[Structured diff data]
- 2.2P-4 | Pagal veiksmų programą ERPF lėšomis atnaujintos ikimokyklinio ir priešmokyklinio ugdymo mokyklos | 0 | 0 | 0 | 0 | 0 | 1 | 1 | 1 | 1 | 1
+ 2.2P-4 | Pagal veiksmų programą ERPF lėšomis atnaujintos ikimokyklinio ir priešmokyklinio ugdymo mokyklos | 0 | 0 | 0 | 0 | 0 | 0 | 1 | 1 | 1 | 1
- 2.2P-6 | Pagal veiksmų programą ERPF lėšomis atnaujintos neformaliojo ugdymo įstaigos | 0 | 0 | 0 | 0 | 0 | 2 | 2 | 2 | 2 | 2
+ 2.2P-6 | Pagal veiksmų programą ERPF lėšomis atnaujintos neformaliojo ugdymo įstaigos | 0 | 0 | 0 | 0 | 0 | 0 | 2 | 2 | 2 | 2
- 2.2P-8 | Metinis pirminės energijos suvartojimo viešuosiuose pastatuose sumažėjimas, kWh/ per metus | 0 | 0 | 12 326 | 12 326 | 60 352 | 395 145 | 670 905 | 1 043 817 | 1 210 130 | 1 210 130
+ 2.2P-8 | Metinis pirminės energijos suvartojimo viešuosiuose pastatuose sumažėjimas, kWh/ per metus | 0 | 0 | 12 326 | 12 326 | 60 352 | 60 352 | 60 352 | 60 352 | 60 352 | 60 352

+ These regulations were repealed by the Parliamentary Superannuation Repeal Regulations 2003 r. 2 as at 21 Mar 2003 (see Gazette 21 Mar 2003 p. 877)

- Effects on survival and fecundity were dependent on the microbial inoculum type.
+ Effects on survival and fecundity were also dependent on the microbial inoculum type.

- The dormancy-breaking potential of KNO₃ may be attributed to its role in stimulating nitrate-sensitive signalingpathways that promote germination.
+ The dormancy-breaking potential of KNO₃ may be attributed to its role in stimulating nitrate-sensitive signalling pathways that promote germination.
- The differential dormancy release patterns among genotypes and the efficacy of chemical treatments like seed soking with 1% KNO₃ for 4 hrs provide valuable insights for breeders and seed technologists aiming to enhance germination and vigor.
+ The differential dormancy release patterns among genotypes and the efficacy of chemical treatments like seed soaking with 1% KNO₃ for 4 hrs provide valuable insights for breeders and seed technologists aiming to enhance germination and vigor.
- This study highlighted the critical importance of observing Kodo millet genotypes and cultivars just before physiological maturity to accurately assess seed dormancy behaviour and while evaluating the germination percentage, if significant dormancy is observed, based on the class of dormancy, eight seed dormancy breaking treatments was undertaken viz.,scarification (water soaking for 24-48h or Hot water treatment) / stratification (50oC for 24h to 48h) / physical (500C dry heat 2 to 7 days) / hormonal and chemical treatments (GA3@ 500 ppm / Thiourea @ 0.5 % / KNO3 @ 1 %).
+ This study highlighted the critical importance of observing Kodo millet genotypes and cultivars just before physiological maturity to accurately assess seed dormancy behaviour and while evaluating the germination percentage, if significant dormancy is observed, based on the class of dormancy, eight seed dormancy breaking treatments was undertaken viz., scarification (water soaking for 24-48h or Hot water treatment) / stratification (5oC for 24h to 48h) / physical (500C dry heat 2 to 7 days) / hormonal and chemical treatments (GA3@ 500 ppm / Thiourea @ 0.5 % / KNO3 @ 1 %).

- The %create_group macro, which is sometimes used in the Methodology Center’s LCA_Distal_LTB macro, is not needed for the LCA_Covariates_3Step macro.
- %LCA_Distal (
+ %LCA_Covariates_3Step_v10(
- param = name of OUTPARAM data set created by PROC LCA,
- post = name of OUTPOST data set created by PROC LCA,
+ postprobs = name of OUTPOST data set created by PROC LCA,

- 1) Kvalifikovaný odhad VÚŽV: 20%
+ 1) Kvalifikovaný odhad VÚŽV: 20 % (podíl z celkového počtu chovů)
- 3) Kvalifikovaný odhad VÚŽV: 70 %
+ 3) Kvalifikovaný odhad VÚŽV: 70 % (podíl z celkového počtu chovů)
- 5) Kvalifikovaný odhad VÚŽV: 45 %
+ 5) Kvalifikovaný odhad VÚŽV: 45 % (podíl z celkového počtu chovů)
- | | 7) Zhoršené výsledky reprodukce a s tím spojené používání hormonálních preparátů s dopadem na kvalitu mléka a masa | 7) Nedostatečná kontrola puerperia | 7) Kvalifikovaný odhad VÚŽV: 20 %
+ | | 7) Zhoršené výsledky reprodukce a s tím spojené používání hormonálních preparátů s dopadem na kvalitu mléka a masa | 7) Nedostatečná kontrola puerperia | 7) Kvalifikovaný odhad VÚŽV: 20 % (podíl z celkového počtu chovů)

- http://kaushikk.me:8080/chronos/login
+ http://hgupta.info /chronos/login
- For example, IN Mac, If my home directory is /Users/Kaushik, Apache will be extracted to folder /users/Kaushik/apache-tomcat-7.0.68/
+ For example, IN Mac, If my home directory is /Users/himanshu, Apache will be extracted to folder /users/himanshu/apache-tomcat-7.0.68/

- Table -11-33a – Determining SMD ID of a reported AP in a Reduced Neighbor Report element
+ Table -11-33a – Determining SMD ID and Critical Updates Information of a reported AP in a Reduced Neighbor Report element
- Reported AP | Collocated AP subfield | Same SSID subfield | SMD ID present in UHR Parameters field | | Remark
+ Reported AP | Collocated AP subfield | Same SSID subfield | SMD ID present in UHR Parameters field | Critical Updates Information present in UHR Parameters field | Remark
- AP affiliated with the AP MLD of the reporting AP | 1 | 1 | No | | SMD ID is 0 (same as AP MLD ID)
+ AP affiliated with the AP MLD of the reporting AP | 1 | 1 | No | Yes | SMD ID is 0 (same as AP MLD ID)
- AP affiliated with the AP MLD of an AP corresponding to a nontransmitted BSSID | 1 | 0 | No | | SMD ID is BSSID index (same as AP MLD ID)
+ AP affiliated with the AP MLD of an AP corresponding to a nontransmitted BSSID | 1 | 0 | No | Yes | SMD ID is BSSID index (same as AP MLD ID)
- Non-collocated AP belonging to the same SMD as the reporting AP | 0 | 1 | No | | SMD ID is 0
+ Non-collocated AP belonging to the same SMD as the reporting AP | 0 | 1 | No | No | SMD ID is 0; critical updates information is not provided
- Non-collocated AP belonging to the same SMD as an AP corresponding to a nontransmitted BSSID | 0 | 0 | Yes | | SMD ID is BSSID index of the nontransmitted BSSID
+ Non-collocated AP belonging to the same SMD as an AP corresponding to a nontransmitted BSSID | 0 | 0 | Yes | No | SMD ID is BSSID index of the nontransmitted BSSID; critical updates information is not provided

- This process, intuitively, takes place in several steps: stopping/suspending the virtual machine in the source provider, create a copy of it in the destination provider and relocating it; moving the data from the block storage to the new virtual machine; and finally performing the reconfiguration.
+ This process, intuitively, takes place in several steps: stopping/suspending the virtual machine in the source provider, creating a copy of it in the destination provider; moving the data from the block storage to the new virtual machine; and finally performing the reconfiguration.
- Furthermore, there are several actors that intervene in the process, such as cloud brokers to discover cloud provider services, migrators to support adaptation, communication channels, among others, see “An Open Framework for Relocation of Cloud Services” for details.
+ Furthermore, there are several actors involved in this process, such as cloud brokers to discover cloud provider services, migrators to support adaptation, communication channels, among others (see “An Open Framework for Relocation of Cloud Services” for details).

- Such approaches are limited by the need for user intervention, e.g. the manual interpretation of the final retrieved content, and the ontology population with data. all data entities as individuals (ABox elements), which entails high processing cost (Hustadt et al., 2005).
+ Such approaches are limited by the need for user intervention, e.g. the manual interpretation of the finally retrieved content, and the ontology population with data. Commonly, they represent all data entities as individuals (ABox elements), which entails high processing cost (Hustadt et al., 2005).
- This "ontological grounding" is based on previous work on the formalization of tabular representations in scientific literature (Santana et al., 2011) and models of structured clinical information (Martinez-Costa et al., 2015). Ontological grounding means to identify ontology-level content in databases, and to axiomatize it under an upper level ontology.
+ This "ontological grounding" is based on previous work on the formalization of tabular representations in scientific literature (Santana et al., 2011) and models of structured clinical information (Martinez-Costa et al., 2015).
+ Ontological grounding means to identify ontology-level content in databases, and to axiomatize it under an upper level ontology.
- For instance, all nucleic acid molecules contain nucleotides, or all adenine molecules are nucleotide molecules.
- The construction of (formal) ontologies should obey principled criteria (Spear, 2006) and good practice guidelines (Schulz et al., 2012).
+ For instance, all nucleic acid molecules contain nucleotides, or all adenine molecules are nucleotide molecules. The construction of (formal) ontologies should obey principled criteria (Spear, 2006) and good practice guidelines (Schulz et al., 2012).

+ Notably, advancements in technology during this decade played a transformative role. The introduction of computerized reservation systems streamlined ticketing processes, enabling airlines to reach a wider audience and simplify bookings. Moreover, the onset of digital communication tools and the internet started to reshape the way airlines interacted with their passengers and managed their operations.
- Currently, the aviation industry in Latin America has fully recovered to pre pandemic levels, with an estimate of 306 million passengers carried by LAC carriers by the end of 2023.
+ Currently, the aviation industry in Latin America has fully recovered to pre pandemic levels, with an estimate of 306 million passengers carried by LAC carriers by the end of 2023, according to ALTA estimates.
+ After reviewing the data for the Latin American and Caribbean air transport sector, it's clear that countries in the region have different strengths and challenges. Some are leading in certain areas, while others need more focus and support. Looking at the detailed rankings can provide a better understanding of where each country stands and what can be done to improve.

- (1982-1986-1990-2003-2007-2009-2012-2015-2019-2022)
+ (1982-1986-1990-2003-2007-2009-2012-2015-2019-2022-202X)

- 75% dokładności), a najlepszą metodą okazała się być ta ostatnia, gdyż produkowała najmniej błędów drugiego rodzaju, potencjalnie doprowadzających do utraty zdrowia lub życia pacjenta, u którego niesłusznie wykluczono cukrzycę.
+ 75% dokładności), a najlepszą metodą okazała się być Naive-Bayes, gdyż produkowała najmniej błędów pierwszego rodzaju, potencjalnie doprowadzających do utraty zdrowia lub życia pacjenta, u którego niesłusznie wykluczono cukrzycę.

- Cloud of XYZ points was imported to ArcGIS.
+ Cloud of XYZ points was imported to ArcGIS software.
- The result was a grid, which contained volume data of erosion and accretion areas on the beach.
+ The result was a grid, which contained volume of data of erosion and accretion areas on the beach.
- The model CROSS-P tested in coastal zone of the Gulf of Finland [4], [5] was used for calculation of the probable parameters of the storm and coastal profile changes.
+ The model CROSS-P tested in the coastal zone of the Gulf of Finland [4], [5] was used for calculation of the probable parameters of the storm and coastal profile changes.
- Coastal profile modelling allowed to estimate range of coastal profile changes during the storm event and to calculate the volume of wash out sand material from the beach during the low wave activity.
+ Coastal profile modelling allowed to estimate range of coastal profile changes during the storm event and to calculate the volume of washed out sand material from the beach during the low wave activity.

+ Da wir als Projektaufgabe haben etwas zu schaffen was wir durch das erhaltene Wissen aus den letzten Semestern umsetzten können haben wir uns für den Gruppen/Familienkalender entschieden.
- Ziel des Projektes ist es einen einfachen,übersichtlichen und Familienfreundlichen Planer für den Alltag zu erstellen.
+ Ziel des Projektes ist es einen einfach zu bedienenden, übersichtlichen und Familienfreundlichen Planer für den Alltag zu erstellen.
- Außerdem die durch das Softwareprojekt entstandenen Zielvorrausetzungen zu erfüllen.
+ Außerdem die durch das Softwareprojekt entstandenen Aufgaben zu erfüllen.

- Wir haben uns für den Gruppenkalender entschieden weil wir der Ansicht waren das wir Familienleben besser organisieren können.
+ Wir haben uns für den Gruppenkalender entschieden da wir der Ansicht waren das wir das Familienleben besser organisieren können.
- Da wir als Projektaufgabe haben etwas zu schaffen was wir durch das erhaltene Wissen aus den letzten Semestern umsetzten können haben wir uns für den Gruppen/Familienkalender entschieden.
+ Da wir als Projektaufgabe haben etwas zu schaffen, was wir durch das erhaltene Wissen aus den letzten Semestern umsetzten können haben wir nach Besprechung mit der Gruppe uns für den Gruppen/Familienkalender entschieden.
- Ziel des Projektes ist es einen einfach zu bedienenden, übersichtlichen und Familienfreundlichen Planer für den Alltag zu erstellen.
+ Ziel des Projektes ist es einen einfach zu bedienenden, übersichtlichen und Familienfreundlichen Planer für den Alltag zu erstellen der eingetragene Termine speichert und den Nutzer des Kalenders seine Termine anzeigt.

▶ ACTION ITEM:
Nothing but a number is expected: the count of lines in the data that include the word "stimulating".

▶ RESULT BELOW:
2